With Robbie’s permission, I’m posting about Autism today. I have presented to teachers about autism and I’ve taught many students on the spectrum.
I’ve talked about writing a book with Robbie, but I’m not sure anyone wants to read another autism story.
(Update 4/2/20…Robbie asked me to write his life story before he died. I still haven’t been able to start this, but someday I hope to write his book because he has an amazing story.)
When he was younger if you told me that we would someday face a crisis more stressful than autism, I would have told you that you were crazy. Cancer has changed that view. I only wish we had the same support for autism when he was young that we do for cancer now.
What the doctors said his first few years…
He isn’t talking because his sisters are talking for him. Some kids are up at night past the first year. (In his case until he was 6) If he doesn’t like noise it is probably because of all his ear infections. Banging his head on the floors and walls is just for attention. Not looking at strangers is just being shy. I could go on and on.
Why is he crying again? Maybe boys don’t like to be held as much as girls. What are the best strategies for a trip to the store…to the library….to church? When is he going to communicate with us? What intervention or program should we try next? What specialist should we take him to see?
Examples of leaving the house….
Trips out of the house were well thought out missions with the girls being advised in advance of our plans. If your brother starts crying or screaming, we are going to leave everything behind and race to the closest exit. This could mean abandoning our shopping cart at the grocery store or leaving the books we wanted at the library. The girls learned early how to reserve books online, so they could have more books. I was jealous of the mothers taking their time, carrying books for their kids, and reading to their children.
One way we coped with the his first few years was through humor. Ruth once wrote a hilarious paper for school about her brother’s fear of squirrels. There are too many stories to list on the blog, but often the best choice was laughter.
We started to notice his unusual abilities in math by age 2 when he programmed our stereo CD player to play his favorite songs. When he was 3 he could tell someone their age if they told him the year they were born. By age 4, he started telling the checkout clerks the exact change they needed to give me. We bought his first math workbook. Best purchase ever! He was happy for hours doing math problems. Keep in mind that he was attending an early childhood special education class due to his significant language delay.

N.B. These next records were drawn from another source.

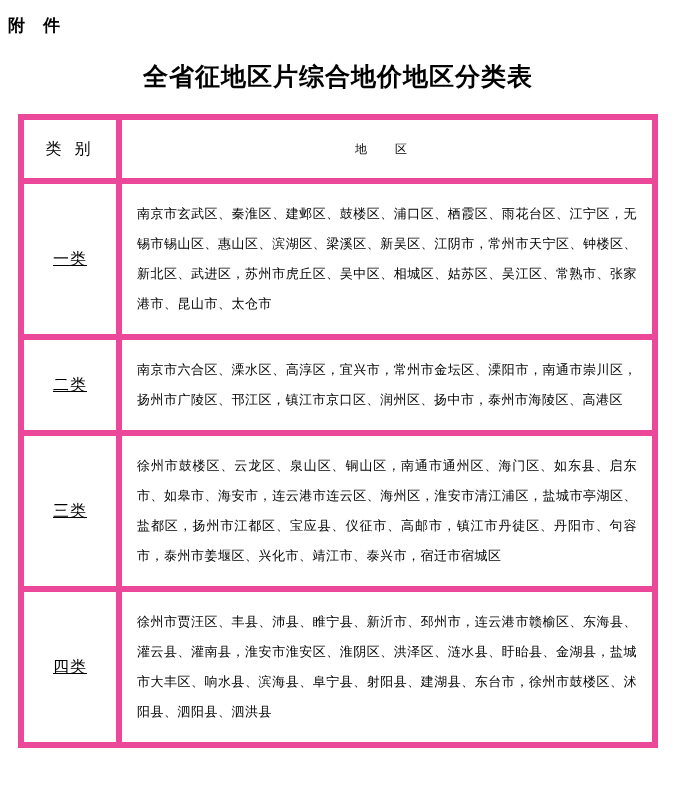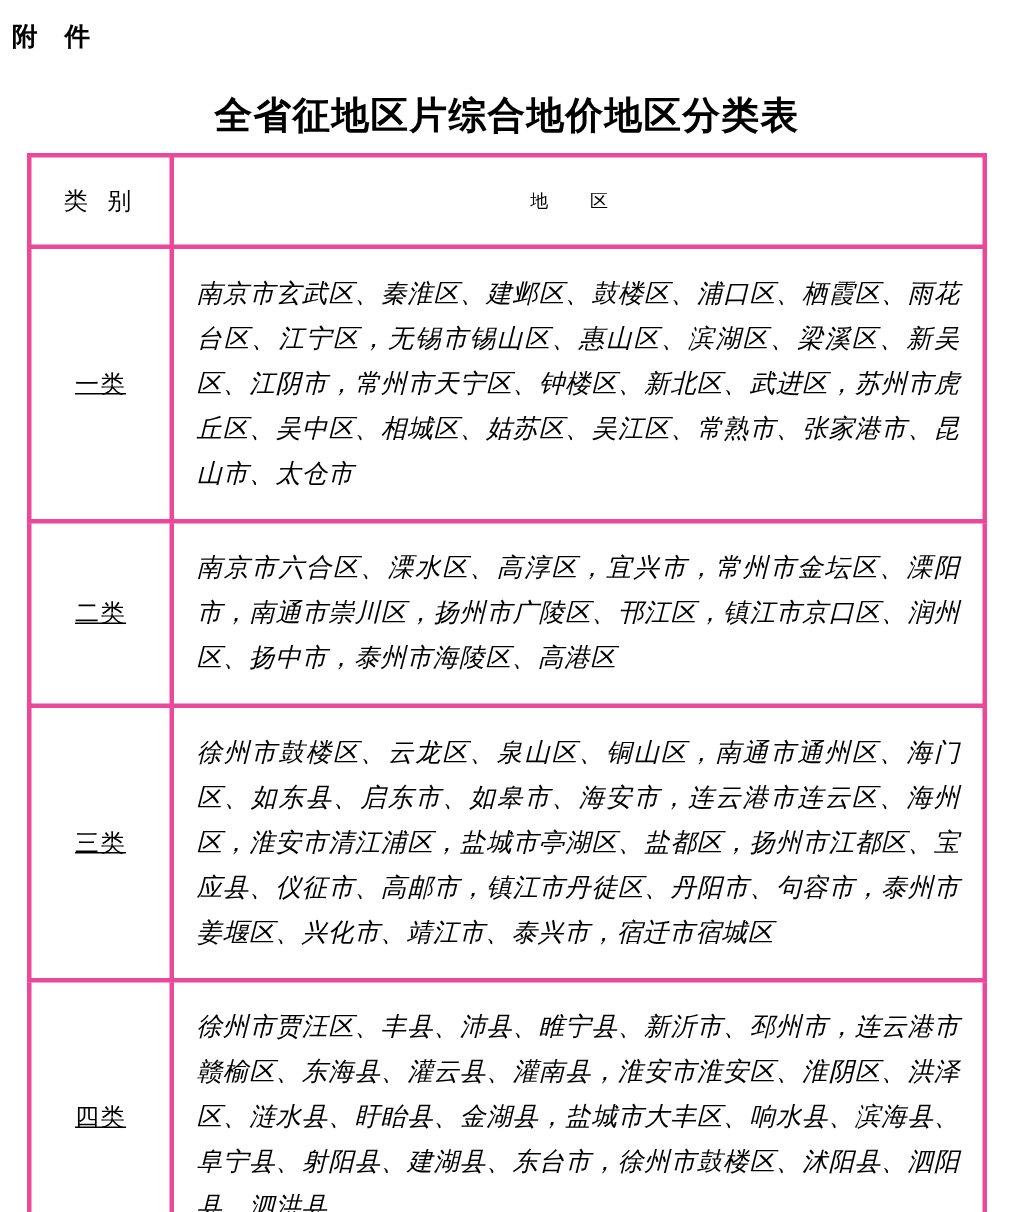--- a/index.html
+++ b/index.html
@@ -29,32 +29,32 @@
     letter-spacing: 6px;
     padding: 12px 0 0 8px;
     line-height: 26px;
   }
   .doc-title {
     text-align: center;
     font-family: "DejaVu Serif", "Liberation Serif", serif;
     font-weight: bold;
     font-size: 25px;
     letter-spacing: 1px;
-    margin: 22px 0 8px 0;
+    margin: 22px 0 20px 0;
     line-height: 34px;
   }
   table.main-table {
     border-collapse: collapse;
     width: 640px;
     margin: 0 auto;
     table-layout: fixed;
   }
   table.main-table th,
   table.main-table td {
-    border: 3px solid #ec4899;
+    border: 6px solid #ec4899;
     padding: 15px;
     vertical-align: middle;
   }
   th.col-category, td.cat-cell {
     width: 62px;
     text-align: center;
     font-size: 16px;
     line-height: 28px;
   }
   th.col-category {
@@ -67,27 +67,26 @@
     font-size: 12px;
     letter-spacing: 12px;
     text-align: center;
     padding: 10px 0;
   }
   td.cat-cell {
     letter-spacing: 1px;
     text-decoration: underline;
   }
   td.area-cell {
-    font-size: 17px;
+    font-size: 13px;
     line-height: 30px;
     padding: 10px 12px 10px 12px;
     text-align: justify;
     text-justify: inter-ideograph;
     letter-spacing: 0.5px;
-    font-style: italic;
   }
 </style>
 </head>
 <body>
 
 <div class="page">
 
   <div class="attachment-label">附 件</div>
 
   <div class="doc-title">全省征地区片综合地价地区分类表</div>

It is fair to say that I am that “high maintenance” parent. He was caught up academically by 3rd grade and passing his peers in math and science. Yet he still had sensory sensitivities and his social skills seemed to be lagging behind. I’m fast forwarding past all the early grades, because it would be too long.
It was middle school before we learned about aspergers. One year I bought all his teachers a book about Aspergers by Tony Atwood. No one sent me thank you cards, but I hope a few of them read the book. We also bought him a cell phone, so he could call us if he needed anything. This was after someone blocked him from riding the bus home. Bullying is a huge problem for kids on the spectrum.
His junior and senior years he attended a school for gifted kids called Oklahoma School of Science and Math, which is a fantastic school with a wonderful staff.
I would like to meet the first teacher that came to our house to work with him at 18 months. She told me that not every child is going to be a rocket scientist. Trust me, there are many adults on the autism spectrum working for NASA.
2016. He graduated from the University of Tulsa with a double Major in Mathematics and Computer Science. His Senior year he had to finish his classes remotely while going through chemo, being sick, surgeries, hospital stays and multiple ER visits. He never gave up. He was too weak to attend his graduation and never got back to his university.
2017 Interviewed with Google in San Francisco by multiple teams and was given a contract and offer, which he signed and then was too sick to go. Google continued to send him offers even up to his last month.
Autism didn’t stop him from reaching for his dreams. Cancer also didn’t stop him from going for his dreams. He was still asking about treatment options the day before we lost him. He had more strength than all of us!
Rest in peace my sweet boy. ❤️No more autism….no more cancer…. healthy and free.